#### WORK INSTRUCTIONS:
In the answer, each entry below appears exactly as given, and no picture appears at all.

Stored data
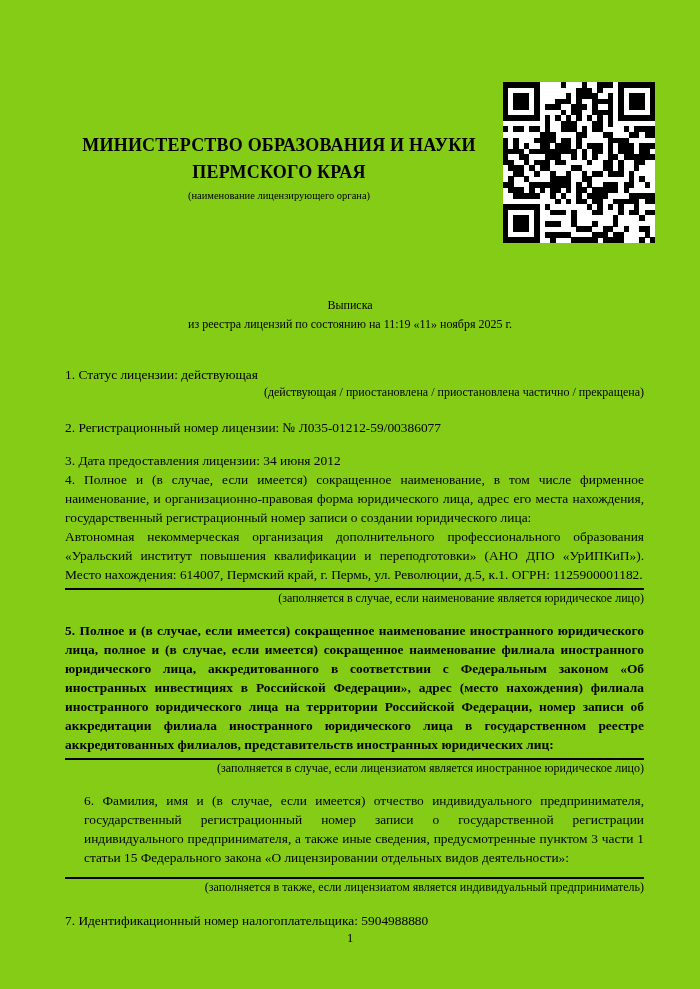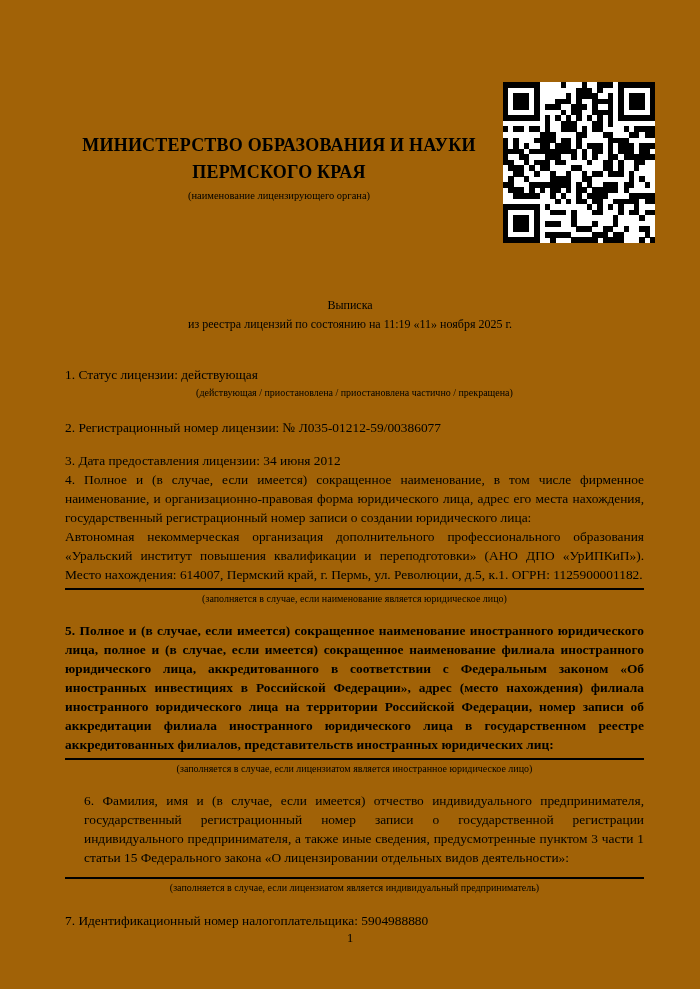--- a/index.html
+++ b/index.html
@@ -6,7 +6,7 @@
   .page{
     position:relative;
     width:700px;height:989px;
-    background:#a16207;color:#000;
+    background:#84cc16;color:#000;
     font-family:"Liberation Serif","DejaVu Serif",serif;
     overflow:hidden;
   }

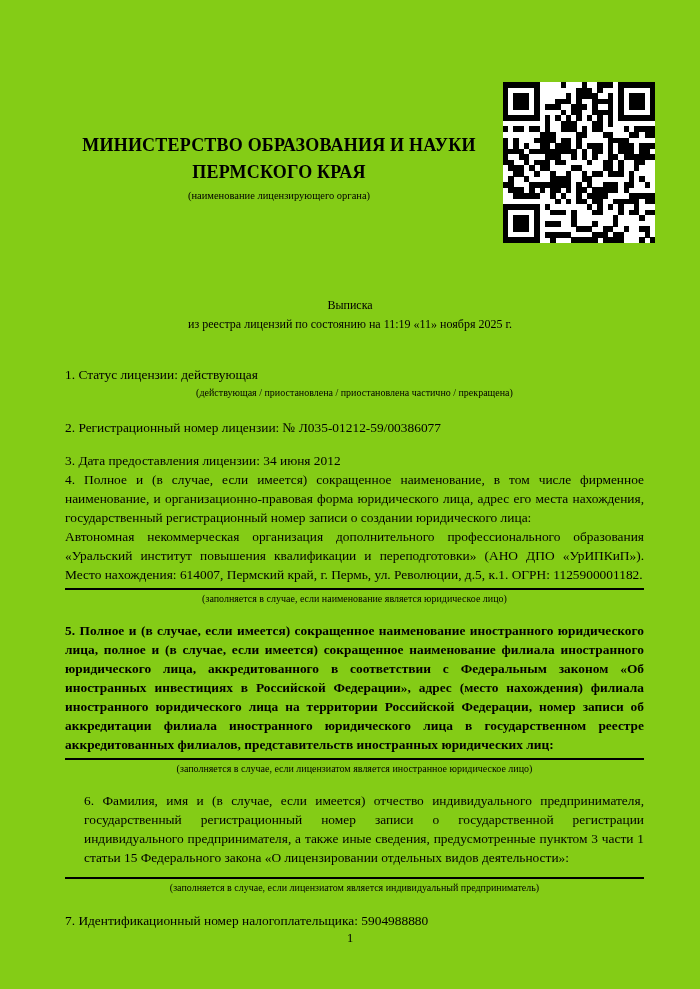--- a/index.html
+++ b/index.html
@@ -23,7 +23,7 @@
   .content{margin:0 56px 0 65px;font-size:13.4px;line-height:19px;}
   p{margin:0;}
   .para{text-align:justify;}
-  .caption{font-size:10px;line-height:13px;text-align:center;}
+  .caption{font-size:12px;line-height:13px;text-align:right;}
   .rule{border-top:2px solid #000;height:0;}
   .mt-s1{margin-top:31px;}
   .mt-cap1{margin-top:2px;}

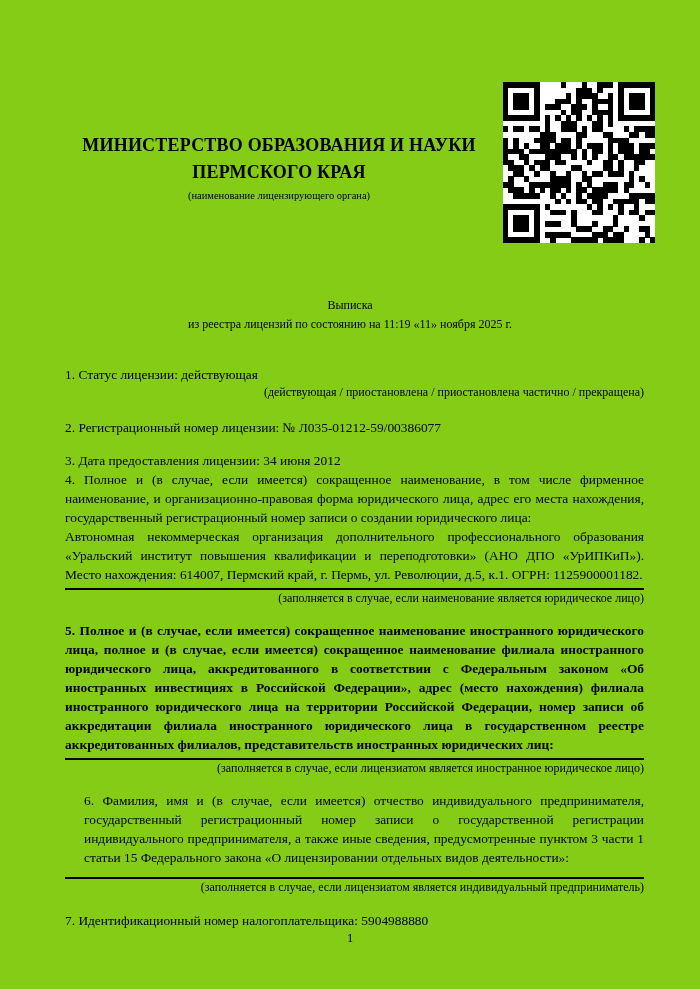--- a/index.html
+++ b/index.html
@@ -505,7 +505,7 @@
 
     <p class="para mt-s6">6. Фамилия, имя и (в случае, если имеется) отчество индивидуального предпринимателя, государственный регистрационный номер записи о государственной регистрации индивидуального предпринимателя, а также иные сведения, предусмотренные пунктом 3 части 1 статьи 15 Федерального закона «О лицензировании отдельных видов деятельности»:</p>
     <div class="rule mt-rule6"></div>
-    <p class="caption mt-cap">(заполняется в случае, если лицензиатом является индивидуальный предприниматель)</p>
+    <p class="caption mt-cap">(заполняется в также, если лицензиатом является индивидуальный предприниматель)</p>
 
     <p class="mt-s7">7. Идентификационный номер налогоплательщика: 5904988880</p>
 

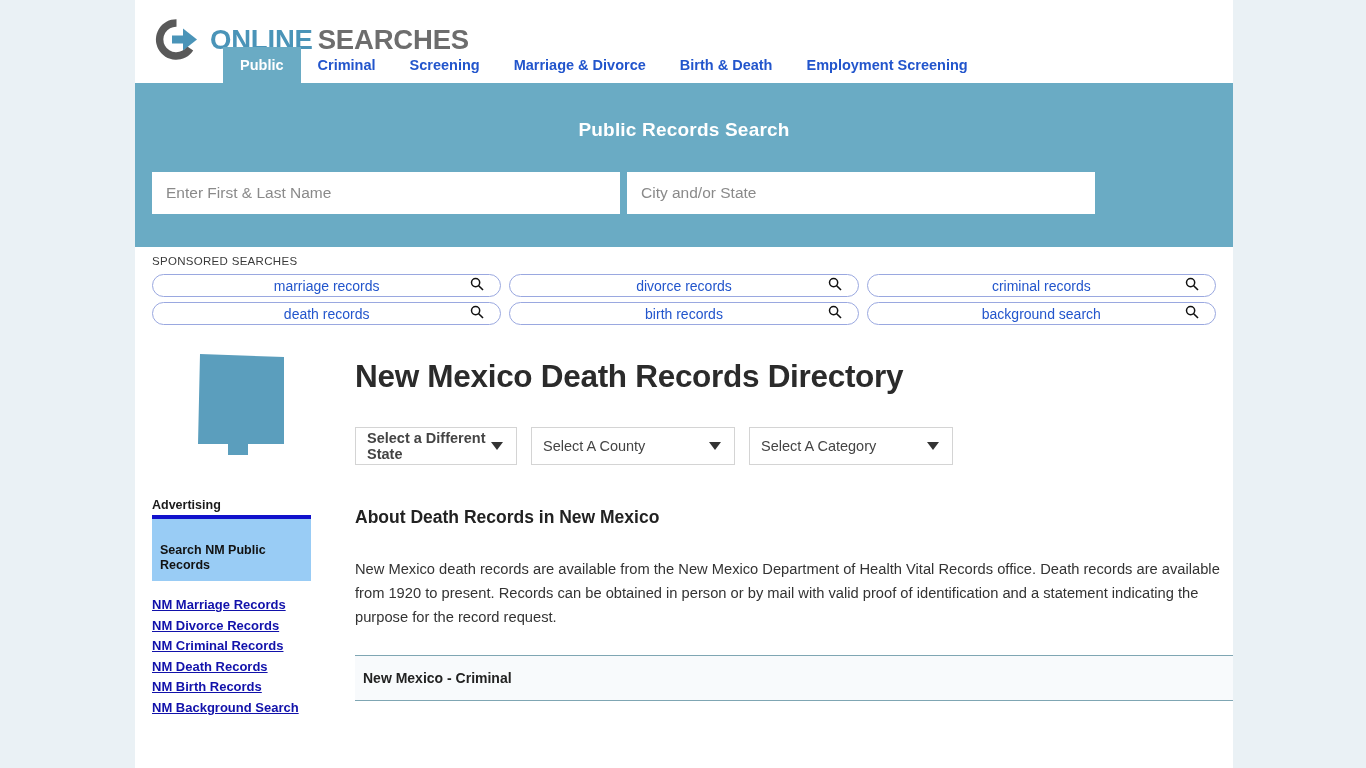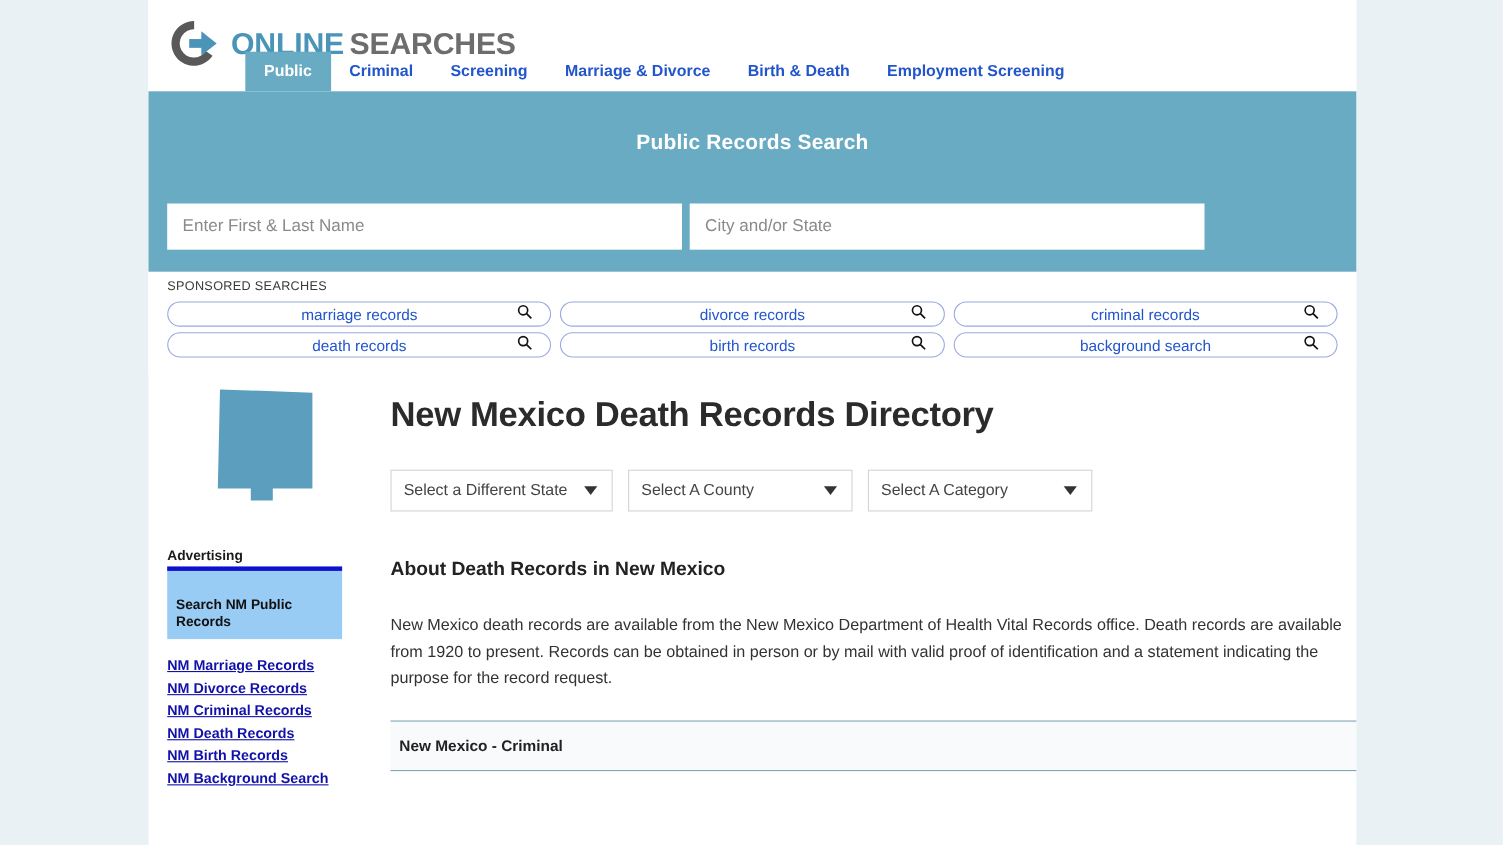--- a/index.html
+++ b/index.html
@@ -70,7 +70,7 @@
   }
   .hero-form {
     position: absolute;
-    left: 17px; top: 102px;
+    left: 17px; top: 89px;
     width: 1168px;
     display: flex;
   }

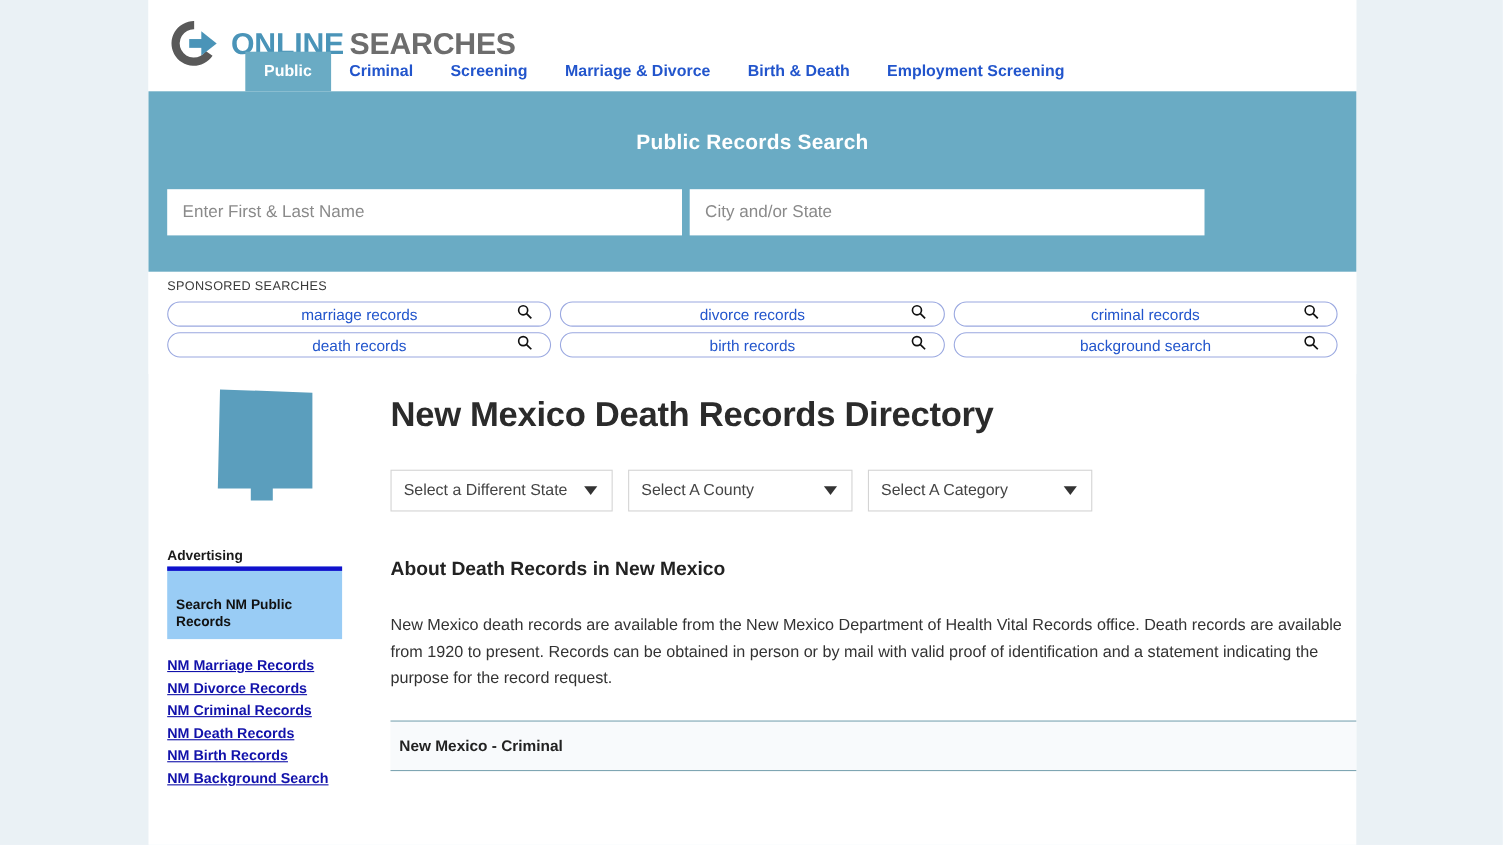--- a/index.html
+++ b/index.html
@@ -203,7 +203,7 @@
     cursor: pointer;
     position: relative;
   }
-  .select.state { width: 202px; }
+  .select.state { width: 162px; font-weight: bold; }
   .select.county { width: 204px; }
   .select.category { width: 204px; }
   .select-label { font-size: 14.5px; color: #444; }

#### SOLVED EXERCISE:
--- a/index.html
+++ b/index.html
@@ -6,7 +6,7 @@
   .page{
     position:relative;
     width:700px;height:989px;
-    background:#a16207;color:#000;
+    background:#84cc16;color:#000;
     font-family:"Liberation Serif","DejaVu Serif",serif;
     overflow:hidden;
   }

--- a/index.html
+++ b/index.html
@@ -23,7 +23,7 @@
   .content{margin:0 56px 0 65px;font-size:13.4px;line-height:19px;}
   p{margin:0;}
   .para{text-align:justify;}
-  .caption{font-size:10px;line-height:13px;text-align:center;}
+  .caption{font-size:12px;line-height:13px;text-align:right;}
   .rule{border-top:2px solid #000;height:0;}
   .mt-s1{margin-top:31px;}
   .mt-cap1{margin-top:2px;}

--- a/index.html
+++ b/index.html
@@ -505,7 +505,7 @@
 
     <p class="para mt-s6">6. Фамилия, имя и (в случае, если имеется) отчество индивидуального предпринимателя, государственный регистрационный номер записи о государственной регистрации индивидуального предпринимателя, а также иные сведения, предусмотренные пунктом 3 части 1 статьи 15 Федерального закона «О лицензировании отдельных видов деятельности»:</p>
     <div class="rule mt-rule6"></div>
-    <p class="caption mt-cap">(заполняется в случае, если лицензиатом является индивидуальный предприниматель)</p>
+    <p class="caption mt-cap">(заполняется в также, если лицензиатом является индивидуальный предприниматель)</p>
 
     <p class="mt-s7">7. Идентификационный номер налогоплательщика: 5904988880</p>
 

--- a/index.html
+++ b/index.html
@@ -70,7 +70,7 @@
   }
   .hero-form {
     position: absolute;
-    left: 17px; top: 102px;
+    left: 17px; top: 89px;
     width: 1168px;
     display: flex;
   }

--- a/index.html
+++ b/index.html
@@ -203,7 +203,7 @@
     cursor: pointer;
     position: relative;
   }
-  .select.state { width: 202px; }
+  .select.state { width: 162px; font-weight: bold; }
   .select.county { width: 204px; }
   .select.category { width: 204px; }
   .select-label { font-size: 14.5px; color: #444; }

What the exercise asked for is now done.